James R. Morford (of Morford, Bennethum, Marvel & Cooch), of Wilmington, and Ernest V. Keith, of Dover, for plaintiff.
H. Albert Young and Henry van der Goes (of Young & Wood), of Wilmington, for defendant.
The complaint in this case alleges:
[47 Del. 521] 'On or about May 10, 1952 and on divers other days and dates both prior and subsequent thereto, in the City of Dover, Kent County and State of Delaware, the defendant wrongfully, wickedly, wantonly and maliciously debauched and carnally knew Ann Marie Bullock, then being the wife of plaintiff, with the intention thereby to injure the plaintiff and to deprive him of the comfort, fellowship, society, aid and assistance of his said wife, and thereby did alienate, wean away and wholly destroy the affection of the said Ann Marie Bullock for the plaintiff, her said husband; whereby the plaintiff has wholly and irrevocably lost and been deprived of the comfort, fellowship, society, aid and assistance of his said wife.
'Wherefore, plaintiff demands judgment against the defendant for One Hundred Thousand Dollars ($100,000) compensatory damages and One Hundred Thousand Dollars ($100,000) punitive or exemplary damages, plus costs of suit.'
The defendant moves to dismiss the complaint on the ground that a 'cause of action based upon alleged criminal conversations has been improperly joined with a cause of action based upon alienation of affection.' Assuming for the purpose of this motion that there is such joinder, it is not improper. It is recognized that criminal conversation and alienation of affections are two distinct torts and that separate actions or counts are required in some jurisdictions. See 42 C.J.S., Husband and Wife, § 607, p. 320; 27 Am.Jur. p. 173; Darnell v. McNichols, 22 Tenn.App. 287, 122 S.W.2d 808; Hutchinson v. Taylor, 129 Cal.App. 369, 18 P.2d 722. Under Rule 8(e)(2) of this Court , however, a plaintiff may set forth alternative claims or legal [47 Del. 522] theories in the same count of his complaint and, under Rule 18, the plaintiff is entitled to join in his complaint, alternately, as many claims as he may have against the defendant. The motion to dismiss the complaint for misjoinder is without merit and will be denied.

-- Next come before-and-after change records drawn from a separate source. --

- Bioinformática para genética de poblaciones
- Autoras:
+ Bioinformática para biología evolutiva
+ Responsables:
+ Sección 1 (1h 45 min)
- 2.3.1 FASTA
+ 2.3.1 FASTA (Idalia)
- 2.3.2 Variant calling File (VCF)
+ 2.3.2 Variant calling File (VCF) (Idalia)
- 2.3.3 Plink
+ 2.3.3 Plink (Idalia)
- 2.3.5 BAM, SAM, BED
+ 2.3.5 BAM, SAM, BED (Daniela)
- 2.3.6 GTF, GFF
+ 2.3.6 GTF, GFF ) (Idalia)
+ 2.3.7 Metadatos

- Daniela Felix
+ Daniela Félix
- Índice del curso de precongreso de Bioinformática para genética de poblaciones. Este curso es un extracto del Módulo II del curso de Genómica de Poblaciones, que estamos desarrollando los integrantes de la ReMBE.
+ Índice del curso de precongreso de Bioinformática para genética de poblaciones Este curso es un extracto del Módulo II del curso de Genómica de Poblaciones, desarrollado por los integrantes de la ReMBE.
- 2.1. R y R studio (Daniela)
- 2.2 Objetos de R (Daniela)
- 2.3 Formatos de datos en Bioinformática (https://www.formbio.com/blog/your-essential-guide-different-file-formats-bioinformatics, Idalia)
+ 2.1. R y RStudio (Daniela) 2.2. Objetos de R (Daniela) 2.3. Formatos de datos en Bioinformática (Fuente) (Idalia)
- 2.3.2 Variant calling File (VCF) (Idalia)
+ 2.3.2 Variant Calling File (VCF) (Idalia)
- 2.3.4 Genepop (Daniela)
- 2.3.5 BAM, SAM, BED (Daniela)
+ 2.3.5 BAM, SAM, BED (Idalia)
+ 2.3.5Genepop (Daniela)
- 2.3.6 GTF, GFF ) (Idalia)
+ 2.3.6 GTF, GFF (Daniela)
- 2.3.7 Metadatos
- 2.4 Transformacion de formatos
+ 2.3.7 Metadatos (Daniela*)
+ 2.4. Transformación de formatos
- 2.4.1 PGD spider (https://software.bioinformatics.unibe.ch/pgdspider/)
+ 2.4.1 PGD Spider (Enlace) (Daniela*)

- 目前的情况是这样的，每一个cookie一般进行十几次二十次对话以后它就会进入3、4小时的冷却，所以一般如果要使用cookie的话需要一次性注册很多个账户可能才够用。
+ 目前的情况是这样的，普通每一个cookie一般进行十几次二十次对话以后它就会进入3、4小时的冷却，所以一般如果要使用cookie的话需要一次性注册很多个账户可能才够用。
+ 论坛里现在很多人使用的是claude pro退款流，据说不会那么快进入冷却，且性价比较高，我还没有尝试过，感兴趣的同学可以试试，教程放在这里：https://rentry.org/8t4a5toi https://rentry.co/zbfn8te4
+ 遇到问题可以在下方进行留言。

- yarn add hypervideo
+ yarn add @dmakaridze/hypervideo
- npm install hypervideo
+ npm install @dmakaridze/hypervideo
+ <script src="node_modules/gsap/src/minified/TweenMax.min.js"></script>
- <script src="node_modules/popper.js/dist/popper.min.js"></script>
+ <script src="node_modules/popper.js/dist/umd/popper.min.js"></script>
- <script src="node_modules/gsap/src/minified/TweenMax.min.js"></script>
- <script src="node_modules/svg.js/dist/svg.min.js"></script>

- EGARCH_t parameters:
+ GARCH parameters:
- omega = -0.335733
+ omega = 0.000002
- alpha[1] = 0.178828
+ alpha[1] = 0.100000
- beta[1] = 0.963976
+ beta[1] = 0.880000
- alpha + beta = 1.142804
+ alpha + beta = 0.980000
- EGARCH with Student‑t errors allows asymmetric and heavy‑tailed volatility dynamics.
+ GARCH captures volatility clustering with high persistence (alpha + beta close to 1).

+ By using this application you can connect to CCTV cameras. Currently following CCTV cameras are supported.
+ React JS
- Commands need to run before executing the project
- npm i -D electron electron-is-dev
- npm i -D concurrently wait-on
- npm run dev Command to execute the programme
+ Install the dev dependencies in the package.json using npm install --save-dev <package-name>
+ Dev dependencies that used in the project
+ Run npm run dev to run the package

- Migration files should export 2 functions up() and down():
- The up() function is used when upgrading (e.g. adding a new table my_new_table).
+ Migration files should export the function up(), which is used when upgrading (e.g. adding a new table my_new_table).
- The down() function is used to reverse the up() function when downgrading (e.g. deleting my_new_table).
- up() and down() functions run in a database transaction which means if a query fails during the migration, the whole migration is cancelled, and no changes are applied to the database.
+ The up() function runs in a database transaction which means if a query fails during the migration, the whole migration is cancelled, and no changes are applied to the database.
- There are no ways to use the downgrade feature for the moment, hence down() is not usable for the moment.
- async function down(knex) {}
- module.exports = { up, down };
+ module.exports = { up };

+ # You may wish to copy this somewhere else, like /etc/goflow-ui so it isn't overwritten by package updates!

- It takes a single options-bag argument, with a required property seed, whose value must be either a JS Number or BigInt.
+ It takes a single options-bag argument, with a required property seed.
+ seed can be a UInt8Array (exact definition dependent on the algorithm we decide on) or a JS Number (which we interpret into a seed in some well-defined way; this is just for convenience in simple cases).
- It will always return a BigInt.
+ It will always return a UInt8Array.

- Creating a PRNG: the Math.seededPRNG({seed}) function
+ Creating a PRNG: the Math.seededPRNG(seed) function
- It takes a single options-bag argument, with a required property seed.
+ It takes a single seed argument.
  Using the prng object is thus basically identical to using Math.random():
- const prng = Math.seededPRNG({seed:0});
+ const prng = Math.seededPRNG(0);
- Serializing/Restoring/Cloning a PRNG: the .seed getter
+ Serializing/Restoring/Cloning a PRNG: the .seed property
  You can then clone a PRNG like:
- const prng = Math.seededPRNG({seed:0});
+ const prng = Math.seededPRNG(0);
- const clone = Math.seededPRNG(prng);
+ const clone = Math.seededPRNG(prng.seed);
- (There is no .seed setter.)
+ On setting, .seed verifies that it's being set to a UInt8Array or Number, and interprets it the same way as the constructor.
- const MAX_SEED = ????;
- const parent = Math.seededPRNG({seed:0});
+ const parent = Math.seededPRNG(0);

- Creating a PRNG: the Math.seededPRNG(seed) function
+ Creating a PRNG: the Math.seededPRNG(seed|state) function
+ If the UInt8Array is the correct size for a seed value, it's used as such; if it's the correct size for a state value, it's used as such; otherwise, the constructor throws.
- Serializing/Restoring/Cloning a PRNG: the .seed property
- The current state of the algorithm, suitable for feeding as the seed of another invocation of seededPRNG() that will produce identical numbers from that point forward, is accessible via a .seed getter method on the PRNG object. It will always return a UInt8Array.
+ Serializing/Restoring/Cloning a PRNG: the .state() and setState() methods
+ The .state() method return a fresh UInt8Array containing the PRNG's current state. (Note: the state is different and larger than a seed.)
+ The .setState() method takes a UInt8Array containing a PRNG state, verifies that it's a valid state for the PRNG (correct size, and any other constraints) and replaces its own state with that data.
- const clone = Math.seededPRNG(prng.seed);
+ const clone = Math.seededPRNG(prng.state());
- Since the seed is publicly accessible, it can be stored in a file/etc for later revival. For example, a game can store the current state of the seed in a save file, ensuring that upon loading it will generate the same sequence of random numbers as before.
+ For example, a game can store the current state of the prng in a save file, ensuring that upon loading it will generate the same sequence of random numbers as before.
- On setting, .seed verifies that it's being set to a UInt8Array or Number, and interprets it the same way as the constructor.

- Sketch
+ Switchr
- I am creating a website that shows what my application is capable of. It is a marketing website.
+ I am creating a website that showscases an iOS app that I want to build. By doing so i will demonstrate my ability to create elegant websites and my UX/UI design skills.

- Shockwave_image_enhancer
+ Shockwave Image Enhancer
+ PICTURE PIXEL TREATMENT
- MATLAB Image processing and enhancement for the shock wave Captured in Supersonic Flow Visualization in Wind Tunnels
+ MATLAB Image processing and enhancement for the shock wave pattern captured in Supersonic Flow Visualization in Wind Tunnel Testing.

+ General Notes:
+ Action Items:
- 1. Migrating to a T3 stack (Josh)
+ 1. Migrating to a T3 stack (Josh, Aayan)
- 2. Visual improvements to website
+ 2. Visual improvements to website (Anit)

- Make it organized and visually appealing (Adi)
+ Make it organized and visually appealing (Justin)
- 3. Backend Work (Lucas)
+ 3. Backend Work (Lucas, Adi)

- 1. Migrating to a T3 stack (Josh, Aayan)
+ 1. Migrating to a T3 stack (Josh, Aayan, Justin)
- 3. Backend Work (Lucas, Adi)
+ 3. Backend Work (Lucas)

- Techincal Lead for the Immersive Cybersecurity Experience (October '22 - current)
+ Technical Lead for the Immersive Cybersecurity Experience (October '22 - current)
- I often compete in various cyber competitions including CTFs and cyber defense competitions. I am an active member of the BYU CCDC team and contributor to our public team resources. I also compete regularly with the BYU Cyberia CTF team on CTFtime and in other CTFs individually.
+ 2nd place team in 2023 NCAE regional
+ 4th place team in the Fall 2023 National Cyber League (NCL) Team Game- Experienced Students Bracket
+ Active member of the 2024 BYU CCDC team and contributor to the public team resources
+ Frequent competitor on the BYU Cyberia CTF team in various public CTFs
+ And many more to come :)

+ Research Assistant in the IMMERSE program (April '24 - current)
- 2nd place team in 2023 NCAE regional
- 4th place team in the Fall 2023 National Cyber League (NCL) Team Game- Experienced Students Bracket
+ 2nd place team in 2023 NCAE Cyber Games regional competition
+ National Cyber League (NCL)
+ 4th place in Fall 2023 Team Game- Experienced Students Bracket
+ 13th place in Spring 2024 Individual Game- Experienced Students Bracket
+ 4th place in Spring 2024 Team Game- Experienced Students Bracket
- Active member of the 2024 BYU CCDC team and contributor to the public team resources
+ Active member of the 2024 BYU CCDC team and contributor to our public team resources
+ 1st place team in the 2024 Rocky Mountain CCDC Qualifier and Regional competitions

The defendant moves to dismiss the complaint, or in the alternative, requests a more definite statement, upon the ground that the complaint is so vague and ambiguous that he is unable to frame a responsive pleading to it. In support of this motion, the defendant assigns three reasons:
1. The defendant asserts that the plaintiff 'fails to set forth with any certainty or clarity the nature and cause of his action, namely, whether it is based upon criminal conversation or alienation of affection.'
As has been indicated, the complaint could be considered to be proper if, in one count, it asserted claims based upon both criminal conversation and alienation of affection. I agree with the plaintiff, however, that the complaint clearly identifies the action as one based upon criminal conversation. The complaint contains the three elements usually found in a tort case. (a) The wrongful act: i. e., adultery; (b) the injurious consequences: i. e., loss of affections; and (c) the demand for relief: i. e., judgment for money. It seems quite clear that the gravamen of the action is the adultery and that the alienation of affections thereby resulting is matter of aggravation of damages.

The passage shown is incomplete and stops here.